In defence, Keirstead argued: “This trial was approved only after rigorous safety testing and consultation of countless experts in the field.” Indeed, approval for the trial was only granted after six years and the submission of 28,000 pages of supporting data. “Any benefit to the patient, even an incremental one, would be a resounding victory … this is the first step along a road that we’re soon going to see turn into a racetrack,” said Keirstead.

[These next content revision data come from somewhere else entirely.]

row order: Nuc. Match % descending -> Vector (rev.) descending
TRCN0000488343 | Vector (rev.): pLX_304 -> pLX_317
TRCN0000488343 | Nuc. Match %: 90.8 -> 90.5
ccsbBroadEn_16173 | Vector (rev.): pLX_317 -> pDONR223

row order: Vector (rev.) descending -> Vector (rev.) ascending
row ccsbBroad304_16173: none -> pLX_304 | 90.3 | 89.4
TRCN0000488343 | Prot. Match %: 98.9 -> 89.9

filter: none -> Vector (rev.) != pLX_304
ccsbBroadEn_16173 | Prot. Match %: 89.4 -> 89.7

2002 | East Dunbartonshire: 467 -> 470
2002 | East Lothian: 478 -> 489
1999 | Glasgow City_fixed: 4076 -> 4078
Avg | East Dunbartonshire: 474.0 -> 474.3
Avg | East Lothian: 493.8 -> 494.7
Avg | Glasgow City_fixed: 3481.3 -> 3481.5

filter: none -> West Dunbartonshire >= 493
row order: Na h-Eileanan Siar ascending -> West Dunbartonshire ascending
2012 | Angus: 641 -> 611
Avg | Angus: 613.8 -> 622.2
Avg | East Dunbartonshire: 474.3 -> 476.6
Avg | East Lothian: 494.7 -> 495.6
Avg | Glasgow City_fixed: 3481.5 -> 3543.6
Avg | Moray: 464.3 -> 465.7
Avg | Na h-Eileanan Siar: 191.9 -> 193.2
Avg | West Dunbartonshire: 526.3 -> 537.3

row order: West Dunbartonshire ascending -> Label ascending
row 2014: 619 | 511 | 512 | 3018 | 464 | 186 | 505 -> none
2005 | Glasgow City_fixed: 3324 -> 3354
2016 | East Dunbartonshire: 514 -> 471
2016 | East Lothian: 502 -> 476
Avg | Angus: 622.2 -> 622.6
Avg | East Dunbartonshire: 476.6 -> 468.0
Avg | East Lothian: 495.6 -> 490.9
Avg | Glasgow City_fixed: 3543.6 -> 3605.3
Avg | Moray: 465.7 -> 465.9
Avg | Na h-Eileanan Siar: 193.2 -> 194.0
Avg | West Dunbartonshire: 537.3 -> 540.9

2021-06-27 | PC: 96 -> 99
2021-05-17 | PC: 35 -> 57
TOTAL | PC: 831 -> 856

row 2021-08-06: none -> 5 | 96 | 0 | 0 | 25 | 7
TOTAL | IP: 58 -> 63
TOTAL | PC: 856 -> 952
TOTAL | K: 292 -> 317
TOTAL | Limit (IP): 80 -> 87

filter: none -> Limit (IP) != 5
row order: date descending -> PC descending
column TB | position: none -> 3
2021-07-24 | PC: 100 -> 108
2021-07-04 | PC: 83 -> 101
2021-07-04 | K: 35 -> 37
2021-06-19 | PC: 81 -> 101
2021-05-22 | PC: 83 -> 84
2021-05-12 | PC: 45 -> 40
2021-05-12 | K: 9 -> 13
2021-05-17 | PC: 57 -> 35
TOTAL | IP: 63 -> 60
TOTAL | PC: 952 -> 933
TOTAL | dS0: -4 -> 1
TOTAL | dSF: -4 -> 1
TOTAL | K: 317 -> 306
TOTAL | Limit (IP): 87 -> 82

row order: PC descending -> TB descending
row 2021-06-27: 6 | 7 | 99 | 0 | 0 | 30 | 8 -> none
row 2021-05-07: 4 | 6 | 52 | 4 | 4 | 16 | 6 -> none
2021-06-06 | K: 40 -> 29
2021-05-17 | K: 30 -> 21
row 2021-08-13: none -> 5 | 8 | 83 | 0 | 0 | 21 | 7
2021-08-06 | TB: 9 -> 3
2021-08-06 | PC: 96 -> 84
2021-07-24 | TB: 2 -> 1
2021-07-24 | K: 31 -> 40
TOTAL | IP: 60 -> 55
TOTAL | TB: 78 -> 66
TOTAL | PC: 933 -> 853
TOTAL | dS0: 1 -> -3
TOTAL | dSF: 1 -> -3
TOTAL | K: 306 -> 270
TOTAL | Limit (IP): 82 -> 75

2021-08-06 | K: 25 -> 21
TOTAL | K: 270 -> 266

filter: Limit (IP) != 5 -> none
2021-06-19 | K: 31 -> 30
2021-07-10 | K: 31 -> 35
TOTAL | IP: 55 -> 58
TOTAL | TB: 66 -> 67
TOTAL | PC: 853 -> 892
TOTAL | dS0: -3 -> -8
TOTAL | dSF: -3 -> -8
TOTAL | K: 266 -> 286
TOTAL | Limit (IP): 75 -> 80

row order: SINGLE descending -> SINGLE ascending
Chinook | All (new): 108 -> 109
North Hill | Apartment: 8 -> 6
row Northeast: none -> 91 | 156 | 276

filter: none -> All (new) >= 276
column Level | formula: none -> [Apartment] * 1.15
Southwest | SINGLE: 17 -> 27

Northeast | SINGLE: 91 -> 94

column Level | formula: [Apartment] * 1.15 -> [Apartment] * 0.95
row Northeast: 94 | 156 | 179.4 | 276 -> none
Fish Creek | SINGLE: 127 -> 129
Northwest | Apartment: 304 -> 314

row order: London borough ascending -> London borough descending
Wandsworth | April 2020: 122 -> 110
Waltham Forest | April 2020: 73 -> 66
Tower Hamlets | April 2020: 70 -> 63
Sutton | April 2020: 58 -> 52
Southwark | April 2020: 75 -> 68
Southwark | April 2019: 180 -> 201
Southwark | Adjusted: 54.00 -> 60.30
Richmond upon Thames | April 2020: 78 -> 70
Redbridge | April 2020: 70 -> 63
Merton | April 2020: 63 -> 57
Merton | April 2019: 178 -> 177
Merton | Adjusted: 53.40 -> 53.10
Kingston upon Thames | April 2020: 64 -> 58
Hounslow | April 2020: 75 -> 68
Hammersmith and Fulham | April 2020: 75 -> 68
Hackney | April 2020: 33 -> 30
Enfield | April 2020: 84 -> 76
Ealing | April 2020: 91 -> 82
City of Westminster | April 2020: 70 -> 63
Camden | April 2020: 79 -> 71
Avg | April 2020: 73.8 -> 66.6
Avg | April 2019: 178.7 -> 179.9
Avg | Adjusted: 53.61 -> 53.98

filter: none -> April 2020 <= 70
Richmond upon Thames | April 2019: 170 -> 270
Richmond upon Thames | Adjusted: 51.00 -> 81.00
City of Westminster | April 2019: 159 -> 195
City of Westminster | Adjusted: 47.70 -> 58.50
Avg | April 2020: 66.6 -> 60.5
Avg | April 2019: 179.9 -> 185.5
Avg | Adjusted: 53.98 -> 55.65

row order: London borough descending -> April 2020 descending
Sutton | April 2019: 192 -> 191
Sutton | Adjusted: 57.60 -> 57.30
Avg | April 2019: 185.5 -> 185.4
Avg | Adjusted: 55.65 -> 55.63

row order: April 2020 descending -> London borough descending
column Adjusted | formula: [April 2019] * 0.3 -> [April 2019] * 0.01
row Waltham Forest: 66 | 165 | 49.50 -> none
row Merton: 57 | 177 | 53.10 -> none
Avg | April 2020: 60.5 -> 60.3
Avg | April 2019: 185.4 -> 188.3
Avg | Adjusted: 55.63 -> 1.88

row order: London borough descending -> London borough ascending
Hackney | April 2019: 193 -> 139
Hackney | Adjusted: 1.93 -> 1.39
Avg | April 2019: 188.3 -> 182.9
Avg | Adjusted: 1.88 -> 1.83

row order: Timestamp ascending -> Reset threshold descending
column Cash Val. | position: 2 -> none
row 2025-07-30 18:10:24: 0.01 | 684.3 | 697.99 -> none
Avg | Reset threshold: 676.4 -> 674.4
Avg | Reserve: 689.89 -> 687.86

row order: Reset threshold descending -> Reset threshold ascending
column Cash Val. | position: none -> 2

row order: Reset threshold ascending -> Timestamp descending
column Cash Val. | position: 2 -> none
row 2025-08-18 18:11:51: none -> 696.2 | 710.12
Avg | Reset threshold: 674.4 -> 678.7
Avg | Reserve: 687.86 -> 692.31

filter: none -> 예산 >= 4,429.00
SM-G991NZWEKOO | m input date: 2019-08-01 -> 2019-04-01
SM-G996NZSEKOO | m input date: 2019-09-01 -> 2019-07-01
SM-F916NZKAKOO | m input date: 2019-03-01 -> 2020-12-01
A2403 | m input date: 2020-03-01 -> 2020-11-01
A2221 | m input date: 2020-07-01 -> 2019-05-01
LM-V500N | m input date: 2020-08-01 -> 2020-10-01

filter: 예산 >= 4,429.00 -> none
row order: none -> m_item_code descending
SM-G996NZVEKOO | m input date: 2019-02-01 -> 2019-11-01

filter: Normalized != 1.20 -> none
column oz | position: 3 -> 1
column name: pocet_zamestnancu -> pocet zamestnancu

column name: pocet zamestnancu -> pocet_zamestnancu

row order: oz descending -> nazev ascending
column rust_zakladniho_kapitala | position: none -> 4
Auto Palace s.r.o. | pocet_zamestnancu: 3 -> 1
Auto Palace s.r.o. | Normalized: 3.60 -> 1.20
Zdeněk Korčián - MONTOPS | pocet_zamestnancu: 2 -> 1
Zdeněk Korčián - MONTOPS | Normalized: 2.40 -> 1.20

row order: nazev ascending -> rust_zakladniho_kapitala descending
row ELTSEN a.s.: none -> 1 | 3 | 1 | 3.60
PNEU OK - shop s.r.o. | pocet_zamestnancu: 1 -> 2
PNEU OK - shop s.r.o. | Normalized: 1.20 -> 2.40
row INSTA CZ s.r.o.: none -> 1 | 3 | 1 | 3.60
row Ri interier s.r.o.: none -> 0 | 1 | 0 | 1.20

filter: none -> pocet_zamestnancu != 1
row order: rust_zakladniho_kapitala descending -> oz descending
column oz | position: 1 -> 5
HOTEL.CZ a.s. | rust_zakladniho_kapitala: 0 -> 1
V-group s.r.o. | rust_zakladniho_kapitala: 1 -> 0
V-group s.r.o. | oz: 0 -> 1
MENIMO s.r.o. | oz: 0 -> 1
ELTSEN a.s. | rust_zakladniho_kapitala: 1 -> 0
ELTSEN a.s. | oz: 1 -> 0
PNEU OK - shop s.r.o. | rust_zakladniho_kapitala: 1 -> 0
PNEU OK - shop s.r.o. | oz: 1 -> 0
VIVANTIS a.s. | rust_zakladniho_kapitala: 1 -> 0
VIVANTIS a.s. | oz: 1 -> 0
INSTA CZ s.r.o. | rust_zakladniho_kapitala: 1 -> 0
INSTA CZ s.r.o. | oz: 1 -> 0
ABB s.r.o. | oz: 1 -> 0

Others are not so effusive, including Dr David van Gend from the lobby group Australians for Ethical Stem Cell Research who recently told the Sydney Morning Herald that Geron must be “hoping like hell the mature stem cells don’t regress into embryonic stem cells and cause tumours”.
But many in the research world remain cautiously optimistic: “We hope the treatment will prove to be safe and really wish that it will show some benefit, as indicated by the preceding experiments in animals,” says Professor Robin Lovell Badge, Head of Genetics at the MRC’s National Institute of Medical Research in the UK.

“The trial has been set up to look for problems and, if these arise, then hopefully those involved will at least learn how to do better next time.

“The first attempts at heart transplants did not go at all well, but now they are an accepted part of clinical treatment.”